-
Notifications
You must be signed in to change notification settings - Fork 5
Description
We are currently experiencing an issue where raw files (served from raw.githubusercontent.com) are returning an 404. For example:
- File in repo (fine): https://github.com/tdwg/camtrap-dp/blob/1.0.2/deployments-table-schema.json
- Raw file (errors): https://raw.githubusercontent.com/tdwg/camtrap-dp/refs/tags/1.0.2/deployments-table-schema.json
This seems to be an repo-wide issue, for all files, branches, versions. It does not affect other tdwg repositories (e.g. https://raw.githubusercontent.com/tdwg/dwc/refs/heads/master/build/termlist-dictionary.en.json).

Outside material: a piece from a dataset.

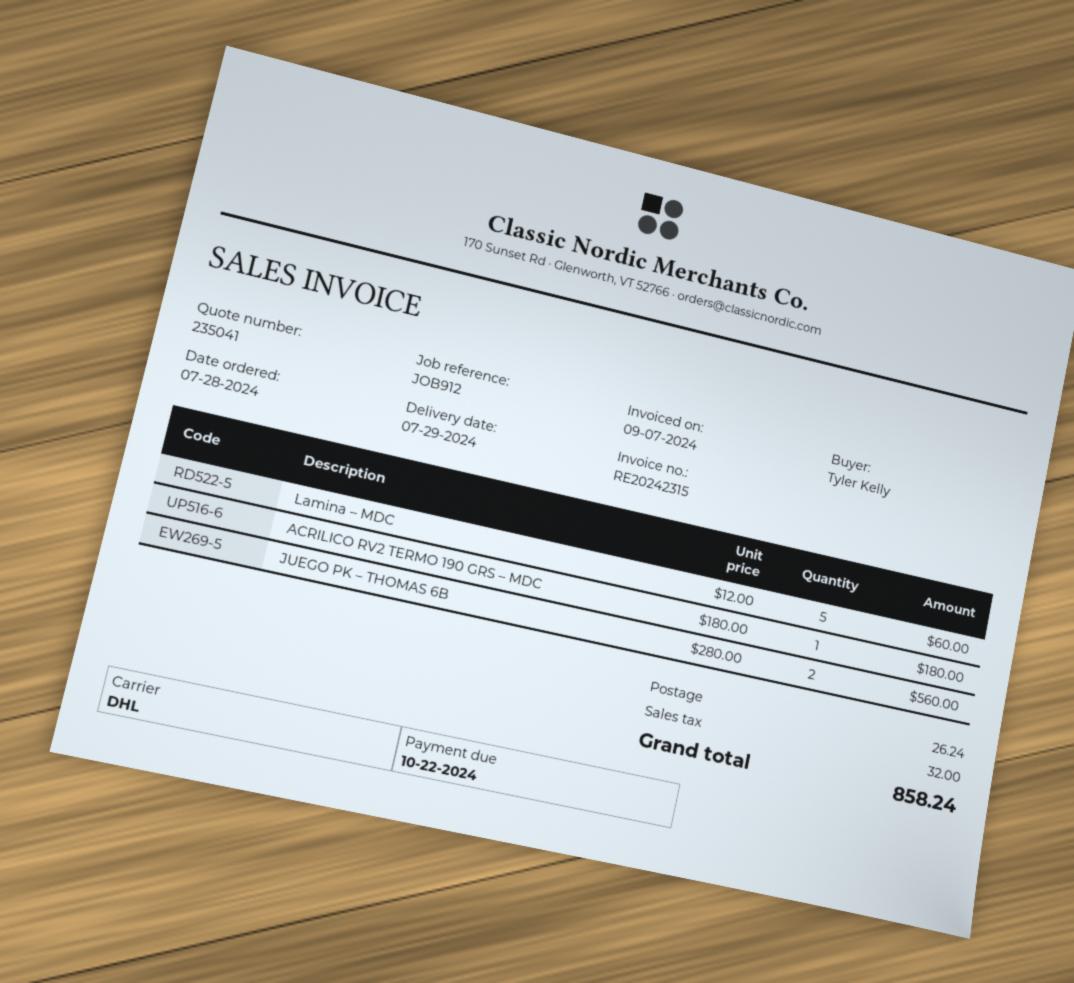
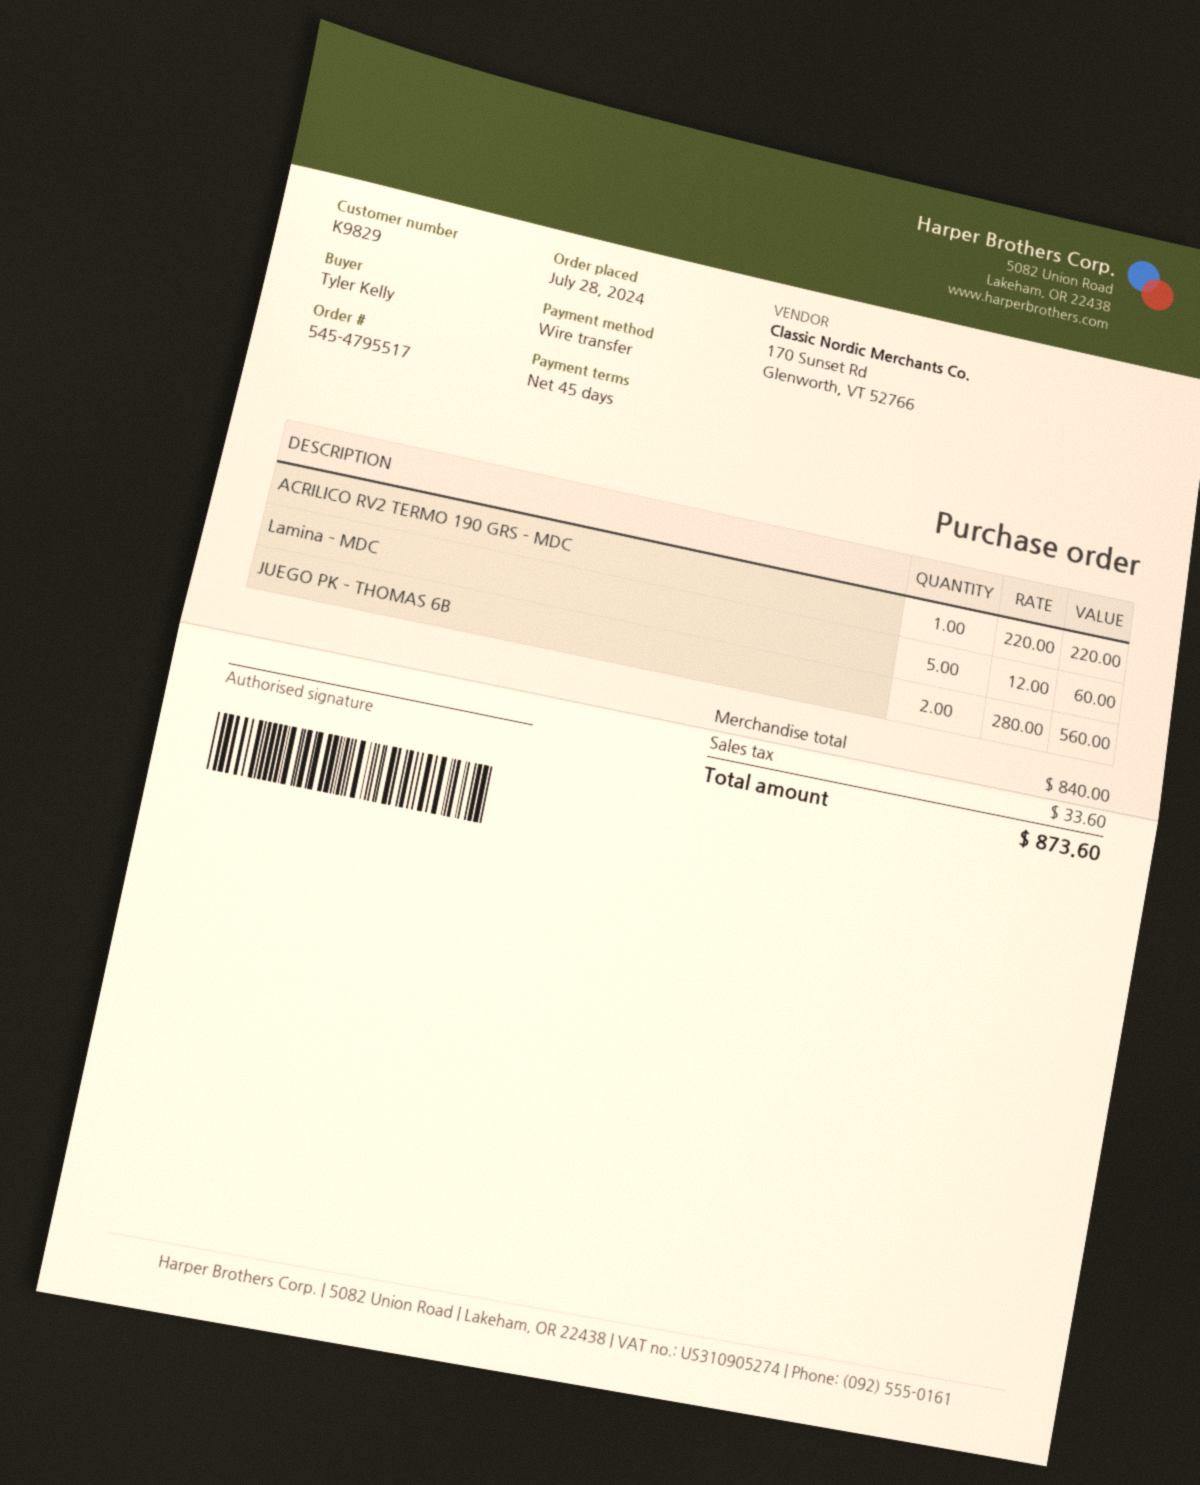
ACRILICO RV2 TERMO 190 GRS – MDC: 1 x 180.00 = 180.00 -> 1 x 220.00 = 220.00
shipping: 26.24 -> none
tax: 32.00 -> 33.60
total: 858.24 -> 873.60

This affects reading of Camtrap DP datasets
This is problematic because Camtrap DP datapackage.json files typically refer to raw.githubusercontent.com. E.g.:
camtrap-dp/example/datapackage.json
Line 10 in 43aba7d
| "schema": "https://raw.githubusercontent.com/tdwg/camtrap-dp/1.0.2/deployments-table-schema.json" |
When the schema returns a 404, the camtrapdp R package for example won't be able to read the data.

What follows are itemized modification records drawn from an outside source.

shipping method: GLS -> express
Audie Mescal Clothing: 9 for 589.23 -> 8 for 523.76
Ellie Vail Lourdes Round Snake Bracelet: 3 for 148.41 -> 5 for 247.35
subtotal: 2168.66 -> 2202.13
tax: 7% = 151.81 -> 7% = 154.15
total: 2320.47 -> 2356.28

Note: this does not affect Camtrap DP files created with the GBIF IPT, which refer to rs.gbif.org (e.g. http://rs.gbif.org/data-packages/camtrap-dp/1.0/table-schemas/deployments.json)
Cause
The cause might be rate limiting of raw.githubusercontent.com, see e.g. https://stackoverflow.com/a/74960542 The fact that the issue was (temporarily) resolved (files were accessible again) when I wrote the above seems to indicate that.
Solution
For current datasets, this is beyond our control. In the mid-term, we should probably serve our source files from elsewhere. Either:
- rs.tdwg.org (need a deployment method then)
- rs.gbif.org (already used by IPT)
- camtrap-dp.tdwg.org (the camtrap-dp website): need to manually create version directories then.